# [Data excerpts]
====================

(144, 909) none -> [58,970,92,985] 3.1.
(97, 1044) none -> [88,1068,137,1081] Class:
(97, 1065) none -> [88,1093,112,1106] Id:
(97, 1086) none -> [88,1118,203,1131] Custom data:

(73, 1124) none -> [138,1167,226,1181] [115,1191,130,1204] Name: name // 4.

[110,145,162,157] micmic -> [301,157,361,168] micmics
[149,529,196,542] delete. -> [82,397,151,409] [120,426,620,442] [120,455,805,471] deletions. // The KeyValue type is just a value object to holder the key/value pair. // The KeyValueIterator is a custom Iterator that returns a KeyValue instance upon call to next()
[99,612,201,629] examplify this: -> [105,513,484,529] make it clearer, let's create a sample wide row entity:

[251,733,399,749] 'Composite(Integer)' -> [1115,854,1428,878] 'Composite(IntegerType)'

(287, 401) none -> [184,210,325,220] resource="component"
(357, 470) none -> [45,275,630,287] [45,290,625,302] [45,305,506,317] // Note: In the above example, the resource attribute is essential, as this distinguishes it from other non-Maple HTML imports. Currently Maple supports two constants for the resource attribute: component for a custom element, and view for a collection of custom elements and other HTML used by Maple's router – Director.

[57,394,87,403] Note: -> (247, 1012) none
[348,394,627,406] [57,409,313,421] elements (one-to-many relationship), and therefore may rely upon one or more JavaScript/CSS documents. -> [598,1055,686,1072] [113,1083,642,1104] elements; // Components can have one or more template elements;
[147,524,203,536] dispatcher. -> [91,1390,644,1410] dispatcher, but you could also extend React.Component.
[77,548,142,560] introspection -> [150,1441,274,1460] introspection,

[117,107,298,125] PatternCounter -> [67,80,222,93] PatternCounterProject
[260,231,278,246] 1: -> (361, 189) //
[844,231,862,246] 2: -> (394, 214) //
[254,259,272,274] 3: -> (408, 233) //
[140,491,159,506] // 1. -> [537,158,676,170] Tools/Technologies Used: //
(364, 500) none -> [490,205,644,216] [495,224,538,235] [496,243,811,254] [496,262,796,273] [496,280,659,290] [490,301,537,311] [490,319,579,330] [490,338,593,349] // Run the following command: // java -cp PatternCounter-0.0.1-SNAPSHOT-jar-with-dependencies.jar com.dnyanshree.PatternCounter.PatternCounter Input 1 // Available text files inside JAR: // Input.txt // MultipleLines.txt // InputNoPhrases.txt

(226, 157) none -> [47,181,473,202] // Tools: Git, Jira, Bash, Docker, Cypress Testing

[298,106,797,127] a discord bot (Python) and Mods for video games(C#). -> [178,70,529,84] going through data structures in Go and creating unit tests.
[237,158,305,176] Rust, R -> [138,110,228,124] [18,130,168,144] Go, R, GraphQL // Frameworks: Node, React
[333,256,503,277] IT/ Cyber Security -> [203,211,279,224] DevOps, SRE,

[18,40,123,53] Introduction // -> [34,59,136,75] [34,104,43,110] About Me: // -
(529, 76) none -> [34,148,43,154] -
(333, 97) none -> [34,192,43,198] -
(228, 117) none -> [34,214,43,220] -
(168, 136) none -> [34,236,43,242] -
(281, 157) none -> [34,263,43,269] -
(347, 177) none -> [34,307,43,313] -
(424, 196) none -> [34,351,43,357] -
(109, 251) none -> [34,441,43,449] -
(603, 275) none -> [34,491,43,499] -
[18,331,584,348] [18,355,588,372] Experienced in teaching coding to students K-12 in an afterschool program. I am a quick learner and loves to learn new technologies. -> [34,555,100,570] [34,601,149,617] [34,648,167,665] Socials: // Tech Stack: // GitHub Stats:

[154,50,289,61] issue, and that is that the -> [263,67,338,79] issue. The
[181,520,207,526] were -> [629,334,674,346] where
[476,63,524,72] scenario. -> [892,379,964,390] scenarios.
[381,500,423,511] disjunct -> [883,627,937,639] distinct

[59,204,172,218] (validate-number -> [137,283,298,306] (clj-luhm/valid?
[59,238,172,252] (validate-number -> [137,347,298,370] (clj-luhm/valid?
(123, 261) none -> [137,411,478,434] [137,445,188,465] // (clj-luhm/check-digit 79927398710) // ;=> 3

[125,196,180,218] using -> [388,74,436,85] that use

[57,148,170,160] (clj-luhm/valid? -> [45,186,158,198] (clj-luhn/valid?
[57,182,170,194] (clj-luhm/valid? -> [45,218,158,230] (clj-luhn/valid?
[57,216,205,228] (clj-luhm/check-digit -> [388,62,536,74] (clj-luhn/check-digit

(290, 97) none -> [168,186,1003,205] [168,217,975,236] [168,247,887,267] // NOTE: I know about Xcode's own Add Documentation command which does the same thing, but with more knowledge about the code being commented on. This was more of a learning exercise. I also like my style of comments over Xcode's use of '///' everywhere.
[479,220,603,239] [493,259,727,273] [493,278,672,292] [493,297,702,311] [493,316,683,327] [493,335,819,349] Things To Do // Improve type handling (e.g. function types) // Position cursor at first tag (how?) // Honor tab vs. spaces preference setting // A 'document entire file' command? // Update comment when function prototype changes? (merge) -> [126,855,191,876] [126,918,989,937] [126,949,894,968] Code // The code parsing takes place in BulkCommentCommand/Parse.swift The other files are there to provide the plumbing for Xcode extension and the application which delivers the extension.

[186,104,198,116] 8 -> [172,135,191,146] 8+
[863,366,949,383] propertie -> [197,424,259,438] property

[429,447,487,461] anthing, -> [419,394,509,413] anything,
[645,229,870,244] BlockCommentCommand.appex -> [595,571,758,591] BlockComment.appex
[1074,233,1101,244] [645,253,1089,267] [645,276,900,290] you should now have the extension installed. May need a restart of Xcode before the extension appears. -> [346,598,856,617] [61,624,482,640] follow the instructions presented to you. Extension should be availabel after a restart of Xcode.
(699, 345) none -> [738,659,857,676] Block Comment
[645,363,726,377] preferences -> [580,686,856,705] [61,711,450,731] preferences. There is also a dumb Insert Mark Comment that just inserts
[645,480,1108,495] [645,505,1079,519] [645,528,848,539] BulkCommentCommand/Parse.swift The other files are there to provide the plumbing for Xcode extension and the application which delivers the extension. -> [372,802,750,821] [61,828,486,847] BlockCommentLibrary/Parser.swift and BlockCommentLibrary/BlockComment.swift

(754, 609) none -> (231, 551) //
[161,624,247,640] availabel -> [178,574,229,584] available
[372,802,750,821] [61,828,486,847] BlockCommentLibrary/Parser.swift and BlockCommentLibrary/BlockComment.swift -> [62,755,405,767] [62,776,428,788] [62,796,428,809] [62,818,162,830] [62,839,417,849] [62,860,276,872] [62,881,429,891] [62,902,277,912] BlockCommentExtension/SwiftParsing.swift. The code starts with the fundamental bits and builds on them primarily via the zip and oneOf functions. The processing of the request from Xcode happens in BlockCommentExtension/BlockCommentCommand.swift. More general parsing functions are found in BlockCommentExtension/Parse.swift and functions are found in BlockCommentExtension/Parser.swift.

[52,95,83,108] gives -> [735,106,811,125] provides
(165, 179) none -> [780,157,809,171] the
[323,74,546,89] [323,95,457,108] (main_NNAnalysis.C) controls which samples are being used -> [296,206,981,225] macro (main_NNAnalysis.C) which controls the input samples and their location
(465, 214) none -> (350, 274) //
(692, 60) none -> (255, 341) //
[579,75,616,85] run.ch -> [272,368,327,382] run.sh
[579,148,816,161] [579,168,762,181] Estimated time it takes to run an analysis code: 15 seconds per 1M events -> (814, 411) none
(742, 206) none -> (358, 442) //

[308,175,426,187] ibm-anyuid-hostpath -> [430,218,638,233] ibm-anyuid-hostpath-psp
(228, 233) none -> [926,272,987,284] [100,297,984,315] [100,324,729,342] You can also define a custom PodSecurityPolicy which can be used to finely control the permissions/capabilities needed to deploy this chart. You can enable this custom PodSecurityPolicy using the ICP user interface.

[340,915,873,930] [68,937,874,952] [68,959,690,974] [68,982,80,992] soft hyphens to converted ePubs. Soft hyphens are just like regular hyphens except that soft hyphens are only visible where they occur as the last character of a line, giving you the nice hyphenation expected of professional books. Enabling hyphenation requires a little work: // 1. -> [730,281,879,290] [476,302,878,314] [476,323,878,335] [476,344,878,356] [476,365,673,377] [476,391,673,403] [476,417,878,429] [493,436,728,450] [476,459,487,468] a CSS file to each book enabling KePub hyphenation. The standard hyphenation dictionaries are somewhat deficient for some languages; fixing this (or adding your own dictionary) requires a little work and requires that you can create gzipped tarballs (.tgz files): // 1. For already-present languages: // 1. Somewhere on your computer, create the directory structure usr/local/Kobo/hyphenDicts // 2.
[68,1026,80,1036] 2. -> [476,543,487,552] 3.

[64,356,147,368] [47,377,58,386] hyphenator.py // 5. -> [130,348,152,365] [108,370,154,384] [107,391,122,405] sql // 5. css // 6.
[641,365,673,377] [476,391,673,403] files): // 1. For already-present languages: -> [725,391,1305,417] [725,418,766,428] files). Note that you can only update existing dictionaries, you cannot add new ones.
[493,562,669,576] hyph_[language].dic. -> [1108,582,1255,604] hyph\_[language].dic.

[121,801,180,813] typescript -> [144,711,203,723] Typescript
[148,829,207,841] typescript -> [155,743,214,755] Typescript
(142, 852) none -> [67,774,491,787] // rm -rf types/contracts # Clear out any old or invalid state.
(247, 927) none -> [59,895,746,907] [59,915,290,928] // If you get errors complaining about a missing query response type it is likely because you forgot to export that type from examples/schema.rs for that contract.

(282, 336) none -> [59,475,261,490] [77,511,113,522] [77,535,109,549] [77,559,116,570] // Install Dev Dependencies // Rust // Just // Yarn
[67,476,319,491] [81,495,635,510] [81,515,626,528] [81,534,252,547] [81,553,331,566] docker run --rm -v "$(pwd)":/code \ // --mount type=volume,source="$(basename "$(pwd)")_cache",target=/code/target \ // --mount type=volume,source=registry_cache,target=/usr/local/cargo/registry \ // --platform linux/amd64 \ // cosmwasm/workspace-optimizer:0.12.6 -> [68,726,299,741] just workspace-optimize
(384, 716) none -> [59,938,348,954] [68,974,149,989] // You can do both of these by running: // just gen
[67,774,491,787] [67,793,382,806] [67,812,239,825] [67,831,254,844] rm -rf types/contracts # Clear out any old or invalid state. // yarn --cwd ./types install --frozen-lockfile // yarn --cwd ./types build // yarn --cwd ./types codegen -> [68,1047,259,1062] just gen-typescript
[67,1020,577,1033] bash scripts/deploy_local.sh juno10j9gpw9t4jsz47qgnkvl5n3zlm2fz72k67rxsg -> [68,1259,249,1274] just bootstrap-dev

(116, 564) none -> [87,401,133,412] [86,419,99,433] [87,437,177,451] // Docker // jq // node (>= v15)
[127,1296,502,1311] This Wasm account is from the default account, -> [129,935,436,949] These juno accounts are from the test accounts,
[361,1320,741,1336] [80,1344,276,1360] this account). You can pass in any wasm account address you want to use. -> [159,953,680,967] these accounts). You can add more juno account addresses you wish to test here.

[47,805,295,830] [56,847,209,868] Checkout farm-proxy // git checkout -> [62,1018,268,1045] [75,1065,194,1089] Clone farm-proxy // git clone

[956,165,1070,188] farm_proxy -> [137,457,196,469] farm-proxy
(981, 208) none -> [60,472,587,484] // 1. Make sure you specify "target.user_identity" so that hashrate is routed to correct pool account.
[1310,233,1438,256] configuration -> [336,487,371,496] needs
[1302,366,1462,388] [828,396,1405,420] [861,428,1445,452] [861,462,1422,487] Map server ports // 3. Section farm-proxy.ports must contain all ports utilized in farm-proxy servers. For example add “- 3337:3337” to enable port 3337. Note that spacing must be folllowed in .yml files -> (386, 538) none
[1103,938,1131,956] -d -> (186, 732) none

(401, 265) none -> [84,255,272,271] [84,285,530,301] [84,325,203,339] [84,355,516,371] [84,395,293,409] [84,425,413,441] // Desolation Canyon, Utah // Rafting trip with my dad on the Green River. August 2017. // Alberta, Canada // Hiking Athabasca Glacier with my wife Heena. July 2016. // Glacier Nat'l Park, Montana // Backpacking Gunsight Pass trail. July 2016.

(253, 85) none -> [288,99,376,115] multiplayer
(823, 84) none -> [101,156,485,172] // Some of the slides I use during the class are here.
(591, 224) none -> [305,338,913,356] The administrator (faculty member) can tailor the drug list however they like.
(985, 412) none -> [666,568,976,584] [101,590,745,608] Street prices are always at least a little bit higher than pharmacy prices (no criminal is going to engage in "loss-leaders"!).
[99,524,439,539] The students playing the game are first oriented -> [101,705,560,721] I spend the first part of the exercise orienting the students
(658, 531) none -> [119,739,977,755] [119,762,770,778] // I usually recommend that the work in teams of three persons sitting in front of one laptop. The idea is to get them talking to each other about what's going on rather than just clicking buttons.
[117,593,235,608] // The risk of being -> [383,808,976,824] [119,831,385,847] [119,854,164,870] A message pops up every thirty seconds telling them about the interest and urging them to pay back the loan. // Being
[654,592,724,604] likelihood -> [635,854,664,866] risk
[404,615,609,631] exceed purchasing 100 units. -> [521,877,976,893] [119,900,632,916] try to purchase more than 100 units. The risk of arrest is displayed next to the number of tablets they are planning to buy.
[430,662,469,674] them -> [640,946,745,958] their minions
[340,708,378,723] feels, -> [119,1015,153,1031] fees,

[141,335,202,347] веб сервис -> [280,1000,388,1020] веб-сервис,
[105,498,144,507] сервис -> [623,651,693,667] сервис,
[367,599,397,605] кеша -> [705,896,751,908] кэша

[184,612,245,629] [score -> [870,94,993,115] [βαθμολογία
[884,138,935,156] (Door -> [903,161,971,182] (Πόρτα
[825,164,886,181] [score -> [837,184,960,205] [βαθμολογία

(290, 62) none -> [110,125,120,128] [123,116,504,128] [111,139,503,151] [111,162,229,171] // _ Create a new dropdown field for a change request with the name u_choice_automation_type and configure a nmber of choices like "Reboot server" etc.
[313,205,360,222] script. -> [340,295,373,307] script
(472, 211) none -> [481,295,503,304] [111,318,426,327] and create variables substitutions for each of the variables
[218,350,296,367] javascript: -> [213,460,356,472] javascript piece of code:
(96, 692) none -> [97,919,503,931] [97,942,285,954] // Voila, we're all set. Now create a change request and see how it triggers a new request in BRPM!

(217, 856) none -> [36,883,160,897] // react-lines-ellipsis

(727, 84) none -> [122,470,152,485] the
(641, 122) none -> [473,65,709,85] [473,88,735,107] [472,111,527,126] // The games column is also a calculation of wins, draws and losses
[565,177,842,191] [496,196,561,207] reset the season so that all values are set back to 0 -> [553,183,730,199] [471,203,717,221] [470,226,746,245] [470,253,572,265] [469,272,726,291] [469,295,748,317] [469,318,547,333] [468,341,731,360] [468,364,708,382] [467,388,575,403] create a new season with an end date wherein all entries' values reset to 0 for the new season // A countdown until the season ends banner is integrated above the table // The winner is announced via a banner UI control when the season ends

====================

# [Brief]
Copy word for word the stretch of entries above from the line that has "[884,138,935,156] (Door ->" through the line that has "(641, 122) none", both ends included, and nothing outside it.

# [Output]
[884,138,935,156] (Door -> [903,161,971,182] (Πόρτα
[825,164,886,181] [score -> [837,184,960,205] [βαθμολογία

(290, 62) none -> [110,125,120,128] [123,116,504,128] [111,139,503,151] [111,162,229,171] // _ Create a new dropdown field for a change request with the name u_choice_automation_type and configure a nmber of choices like "Reboot server" etc.
[313,205,360,222] script. -> [340,295,373,307] script
(472, 211) none -> [481,295,503,304] [111,318,426,327] and create variables substitutions for each of the variables
[218,350,296,367] javascript: -> [213,460,356,472] javascript piece of code:
(96, 692) none -> [97,919,503,931] [97,942,285,954] // Voila, we're all set. Now create a change request and see how it triggers a new request in BRPM!

(217, 856) none -> [36,883,160,897] // react-lines-ellipsis

(727, 84) none -> [122,470,152,485] the
(641, 122) none -> [473,65,709,85] [473,88,735,107] [472,111,527,126] // The games column is also a calculation of wins, draws and losses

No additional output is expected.